Because, you know, we're just so selfish.

Then, we have the weekends together.  And my son is learning early on the value of family time on the weekend.  Yesterday, the three of us just laid on our tummies on the bed and watched a movie together, bowl of popcorn in front of us.  Then I gave my son a haircut and he sat relatively still, trusting me despite the fact that I'm just some egg donor/stranger who heartlessly drops him off at the orphanage/daycare every weekday (and despite the fact that I really did not know what I was doing).  And it was awesome.

By contrast, there's this toddler kid I know whose mom is a SAHM.  Which again, is fine if that's what you want to do.  But this kid (who is not a little baby, but again, a toddler) has still not psychologically separated from her mom.  So on the infrequent occasions when she has to be away from her mom, she screams, non-stop.

Not "cries".  Screams.  At the top of her lungs.
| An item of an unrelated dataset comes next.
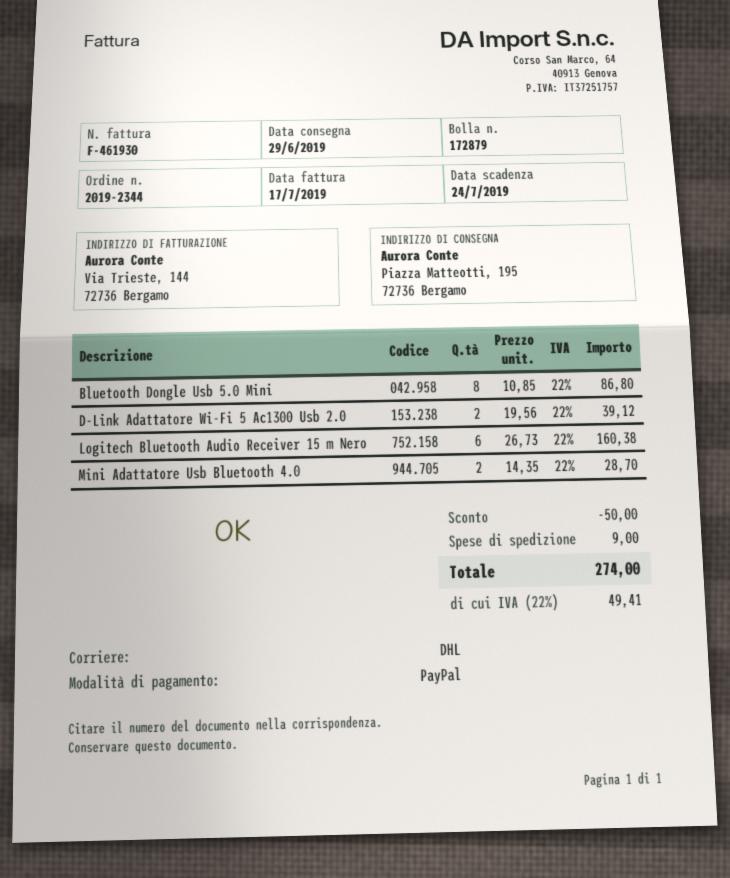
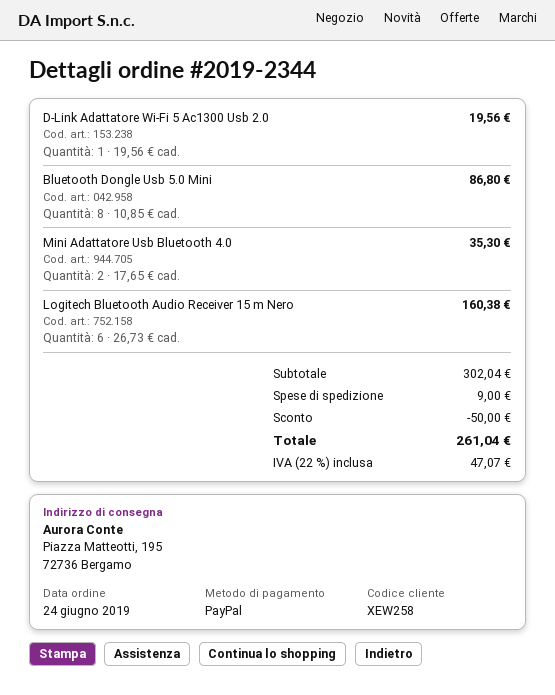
D-Link Adattatore Wi-Fi 5 Ac1300 Usb 2.0: 2 x 19.56 = 39.12 -> 1 x 19.56 = 19.56
Mini Adattatore Usb Bluetooth 4.0: 2 x 14.35 = 28.70 -> 2 x 17.65 = 35.30
tax: 22% = 49.41 -> 22% = 47.07
total: 274.00 -> 261.04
Now, maybe I'm not a child psychologist, but I feel like maybe, just maybe, my son being outgoing and easy-natured from his time spent adjusting to new people and situations in daycare is more emotionally healthy for him than if I stayed home with him and he could not psychologically function outside of my presence.  Again, we're dealing with extreme examples here, but that's also kind of the point I'm trying to make.  Keeping kids at home is not better 100% of the time just like putting kids in daycare is not better 100% of the time.  It's a case-by-case basis, based on what works best for each family.
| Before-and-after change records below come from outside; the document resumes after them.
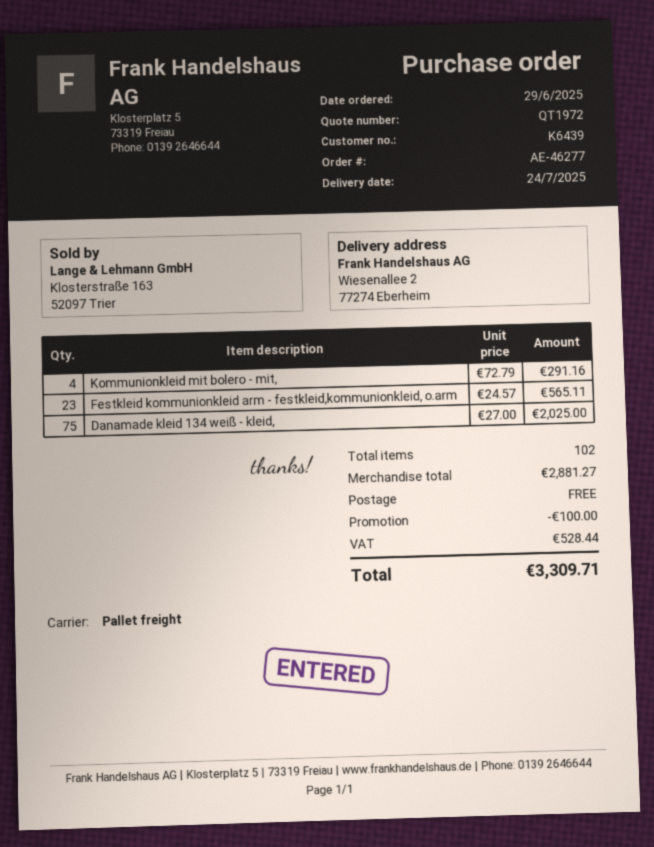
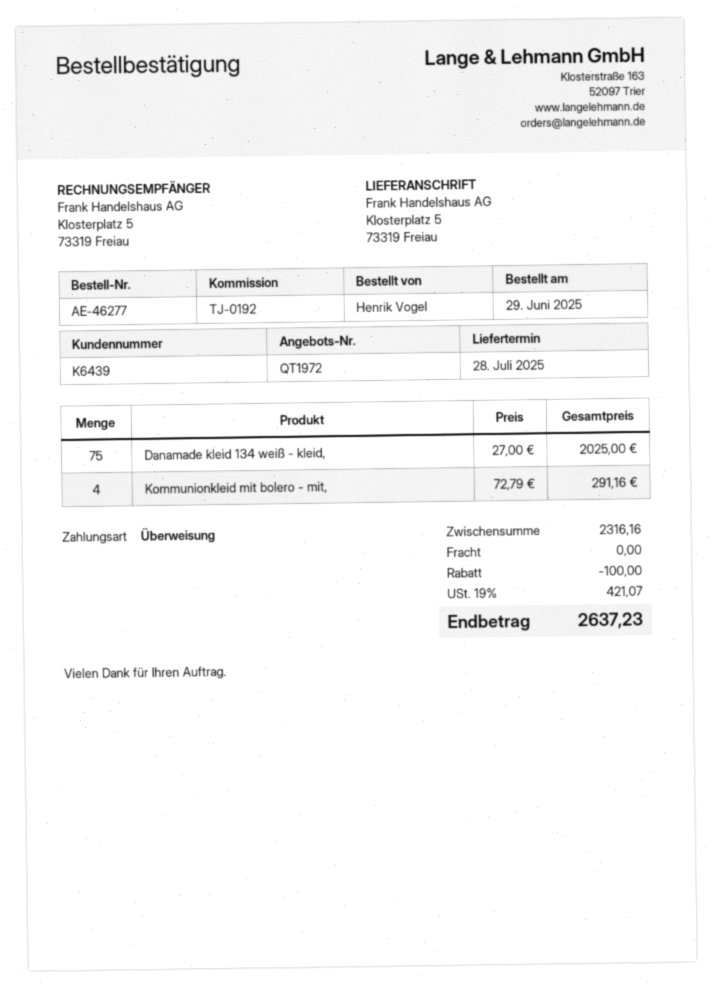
delivery date: 2025-07-24 -> 2025-07-28
ship to: Wiesenallee 2, 77274 Eberheim -> Klosterplatz 5, 73319 Freiau
Festkleid kommunionkleid arm - festkleid,kommunionkleid, o.arm: 23 x 24.57 = 565.11 -> none
subtotal: 2881.27 -> 2316.16
tax: 528.44 -> 421.07
total: 3309.71 -> 2637.23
So, if I had to write one of those cheesy Facebook status "update and repost" things, here's what mine would say:

"I should make $150K a year because, when I'm through working in an office for 8+ hours, I have to come home and do all the same stuff a stay-at-home-mom does, but in a fraction of the time.  Update and repost if you agree, or if you're just sick of SAHMs acting all mommier-than-thou."


Michelle Craps said...

so good!! thanks for that! i hate how some ppl make you feel bad about being a working mother, but hey it works for our family.& even tho sometimes i wish i could stay at home, i dont think i would have the patience to do it everyday. lol! so far i'm pretty happy. :)

Chloe said...

As a current SAHM, and former working mom, I can assure everyone that working is much harder. You HAVE to go to work, knowing you would much rather be with your child, and then spend about two hours with them, which includes meals and bathtime before they go to sleep. Then comes the housework, followed by maybe an hour of husband and wife alone time. Then back up at 5:30 the next morning to start the vicious process again. I am VERY blessed that I am able to stay home with Laila. Sometimes she does drive me crazy, but being here with her while I can is amazing.